- **Exercise instructions**
If a line in the entries below includes "word", pick it out and copy it.

========

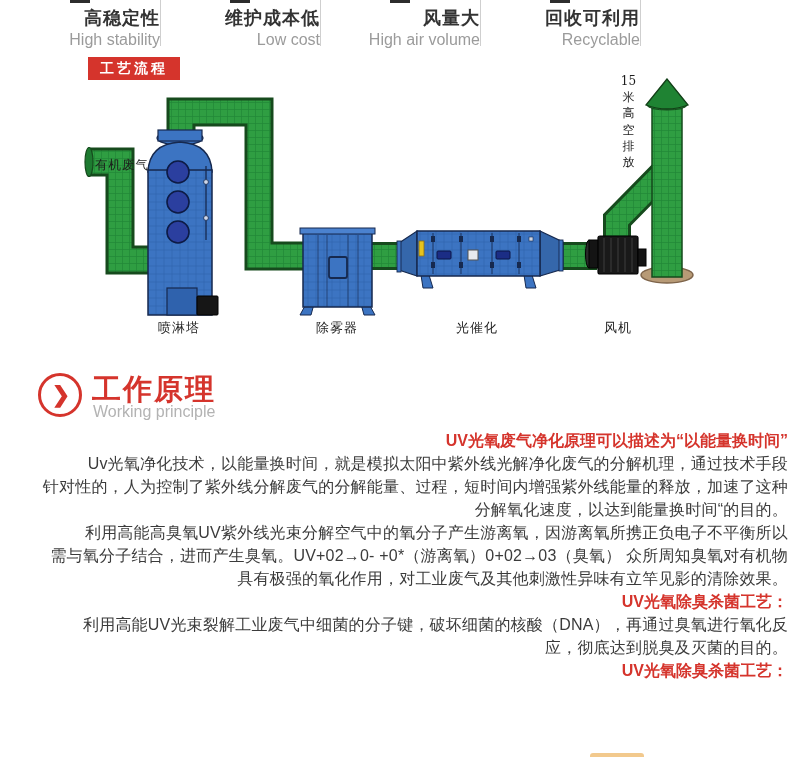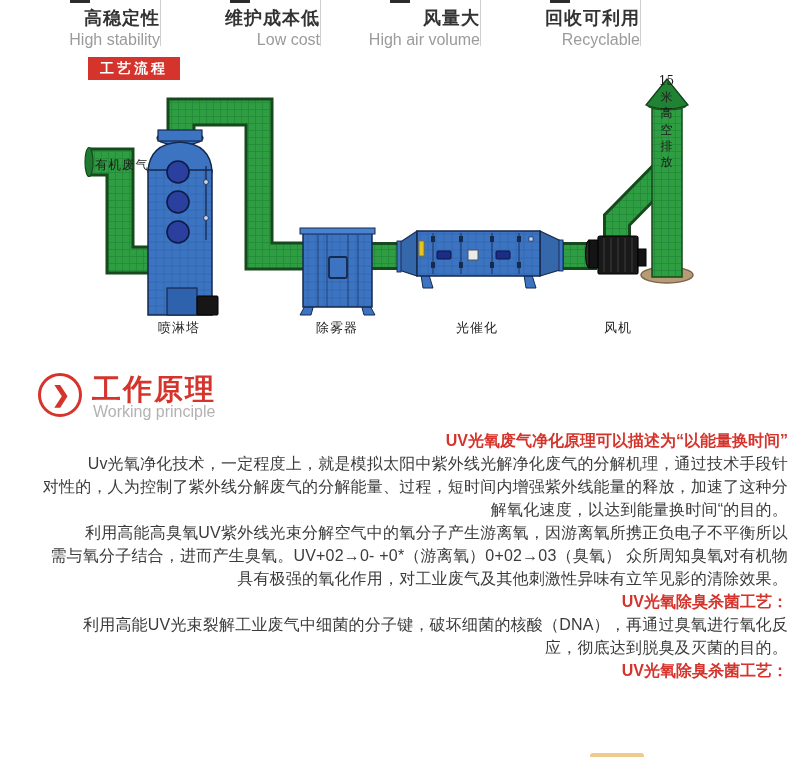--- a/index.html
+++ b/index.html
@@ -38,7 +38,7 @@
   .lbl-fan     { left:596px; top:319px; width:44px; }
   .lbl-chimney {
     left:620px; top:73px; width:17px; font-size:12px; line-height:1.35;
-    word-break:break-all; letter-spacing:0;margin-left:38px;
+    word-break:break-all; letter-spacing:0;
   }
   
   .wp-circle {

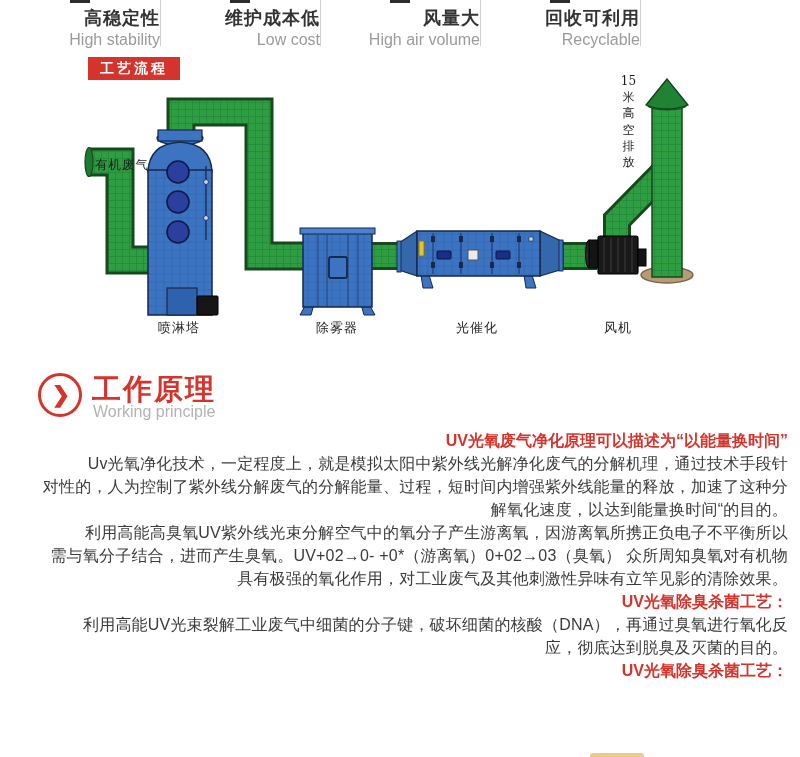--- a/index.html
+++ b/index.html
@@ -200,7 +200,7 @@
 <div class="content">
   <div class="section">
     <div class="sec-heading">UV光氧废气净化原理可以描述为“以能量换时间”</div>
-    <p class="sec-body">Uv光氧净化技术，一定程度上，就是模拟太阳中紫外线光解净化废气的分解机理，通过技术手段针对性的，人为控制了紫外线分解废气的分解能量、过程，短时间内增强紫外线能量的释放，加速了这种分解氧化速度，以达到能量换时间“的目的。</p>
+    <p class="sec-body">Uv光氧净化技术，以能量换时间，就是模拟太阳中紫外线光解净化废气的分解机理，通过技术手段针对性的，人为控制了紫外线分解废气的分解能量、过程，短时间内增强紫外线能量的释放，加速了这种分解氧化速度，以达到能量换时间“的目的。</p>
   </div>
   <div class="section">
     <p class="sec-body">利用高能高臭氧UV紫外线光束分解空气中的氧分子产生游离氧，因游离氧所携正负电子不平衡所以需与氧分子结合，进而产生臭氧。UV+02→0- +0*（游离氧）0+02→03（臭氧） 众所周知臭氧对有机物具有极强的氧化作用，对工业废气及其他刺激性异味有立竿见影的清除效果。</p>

========

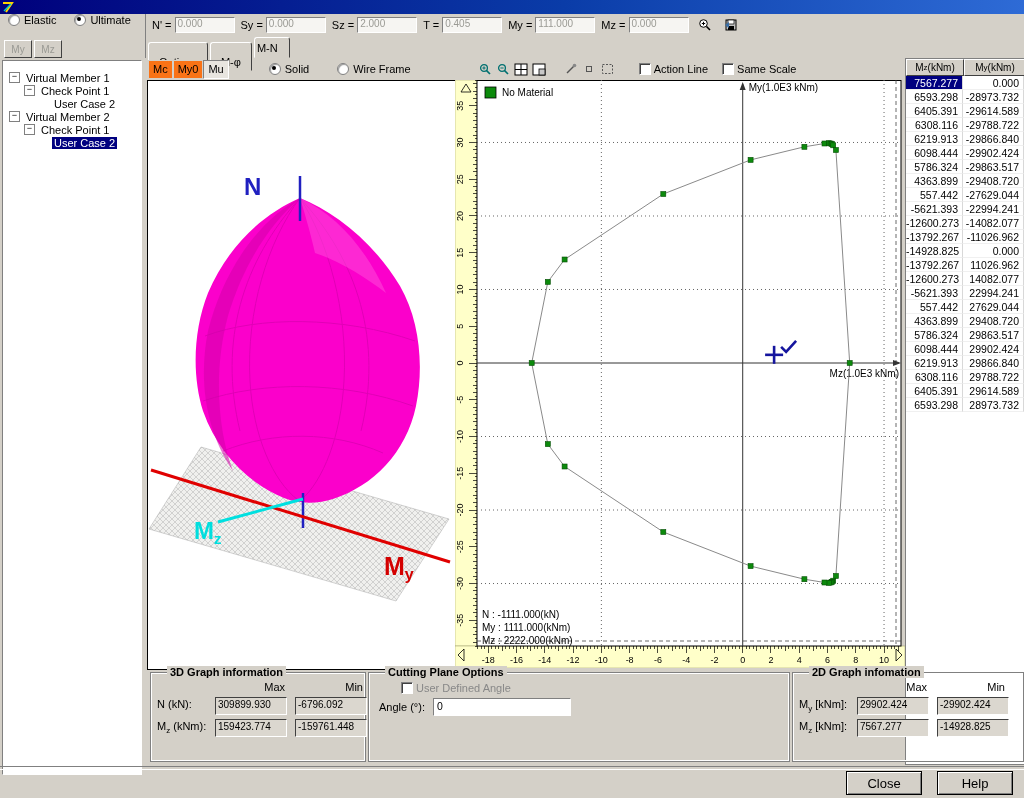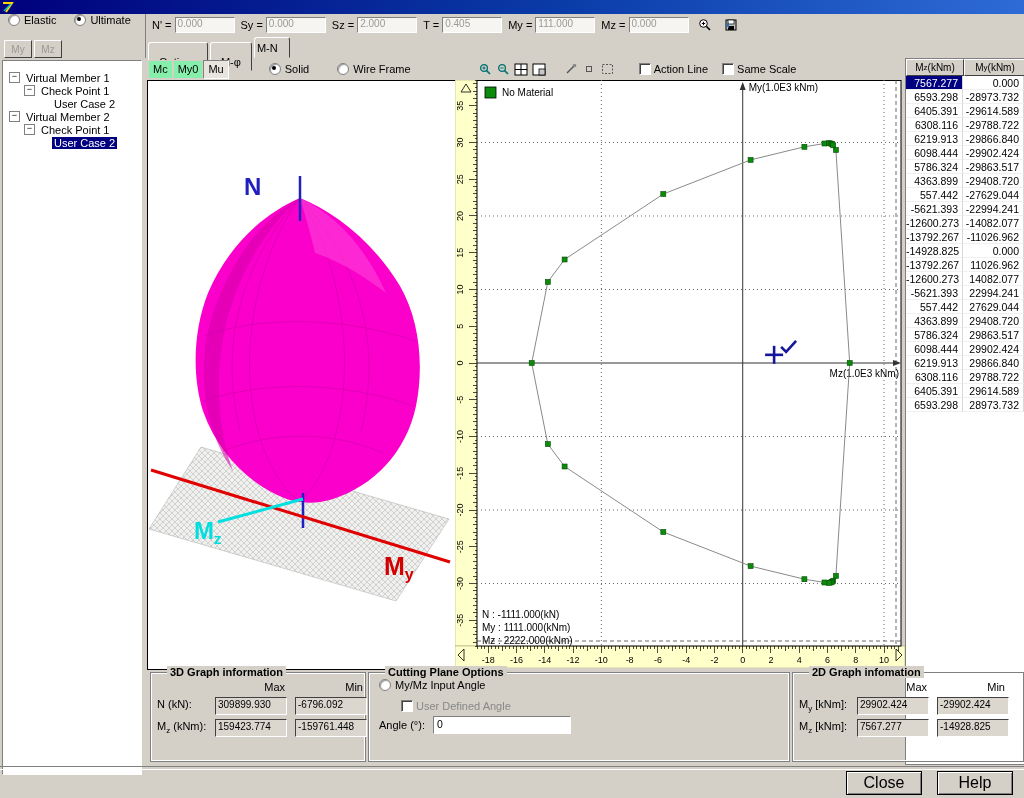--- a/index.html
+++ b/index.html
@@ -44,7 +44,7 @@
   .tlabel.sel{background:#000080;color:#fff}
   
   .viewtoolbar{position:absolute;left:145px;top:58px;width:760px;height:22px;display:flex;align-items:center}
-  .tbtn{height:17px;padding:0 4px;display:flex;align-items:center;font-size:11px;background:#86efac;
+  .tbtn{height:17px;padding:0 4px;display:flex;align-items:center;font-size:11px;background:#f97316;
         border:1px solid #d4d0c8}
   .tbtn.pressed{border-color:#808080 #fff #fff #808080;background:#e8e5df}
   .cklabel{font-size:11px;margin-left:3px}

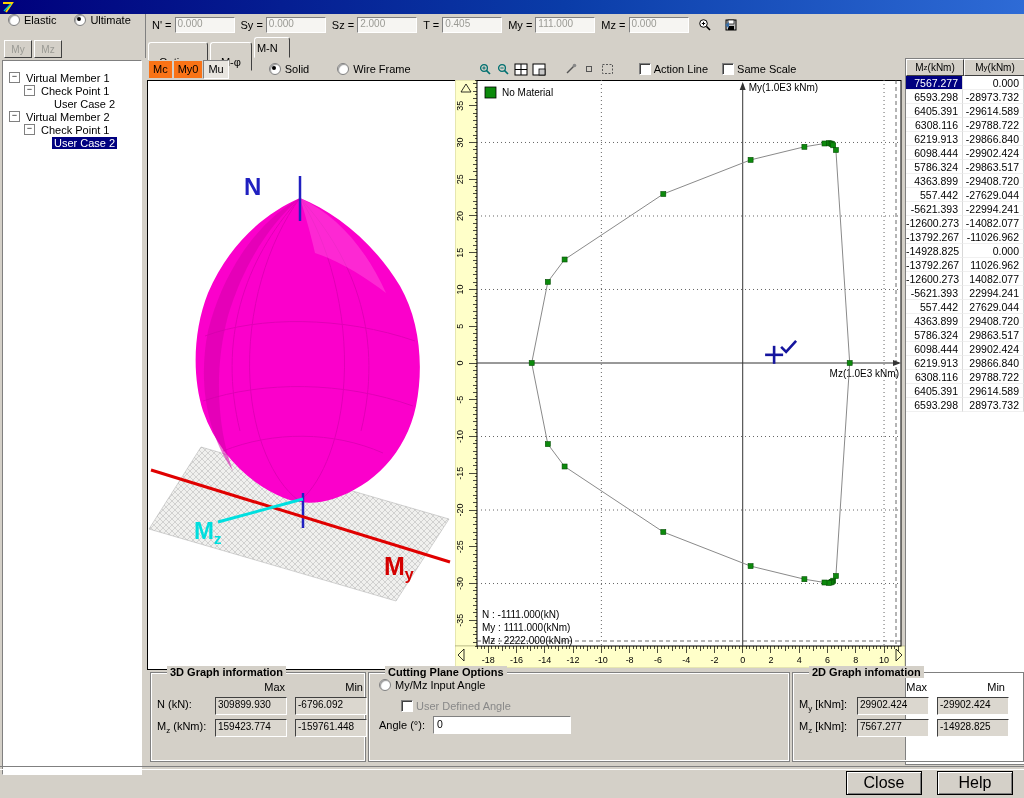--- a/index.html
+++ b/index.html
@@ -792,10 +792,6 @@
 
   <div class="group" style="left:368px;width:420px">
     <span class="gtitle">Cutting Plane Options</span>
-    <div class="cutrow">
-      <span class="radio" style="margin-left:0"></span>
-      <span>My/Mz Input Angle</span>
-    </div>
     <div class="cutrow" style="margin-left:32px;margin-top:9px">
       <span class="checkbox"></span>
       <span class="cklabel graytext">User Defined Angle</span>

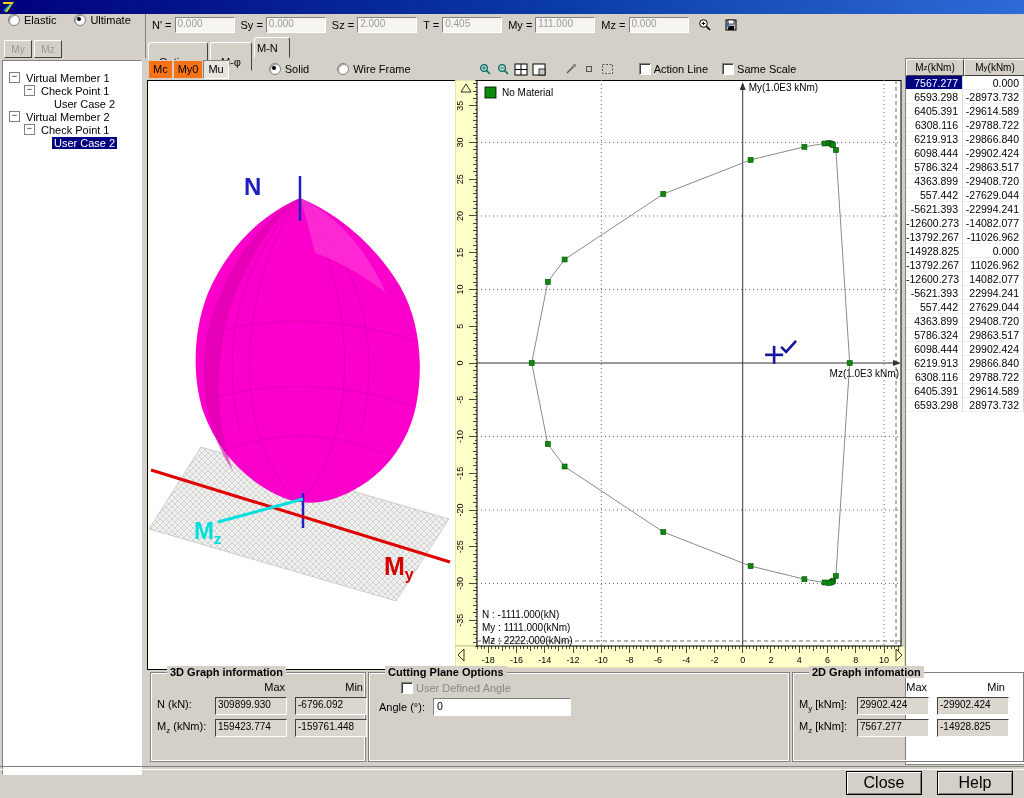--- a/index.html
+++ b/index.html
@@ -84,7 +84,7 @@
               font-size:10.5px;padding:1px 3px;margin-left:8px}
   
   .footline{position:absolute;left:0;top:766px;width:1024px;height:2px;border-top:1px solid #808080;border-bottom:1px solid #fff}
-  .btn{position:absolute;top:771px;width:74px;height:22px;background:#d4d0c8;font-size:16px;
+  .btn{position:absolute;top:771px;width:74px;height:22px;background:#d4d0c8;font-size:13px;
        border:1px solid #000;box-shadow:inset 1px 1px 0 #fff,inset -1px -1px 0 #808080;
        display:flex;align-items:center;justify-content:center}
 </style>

========

- **Worked solution**
-    word-break:break-all; letter-spacing:0;margin-left:38px;
+    word-break:break-all; letter-spacing:0;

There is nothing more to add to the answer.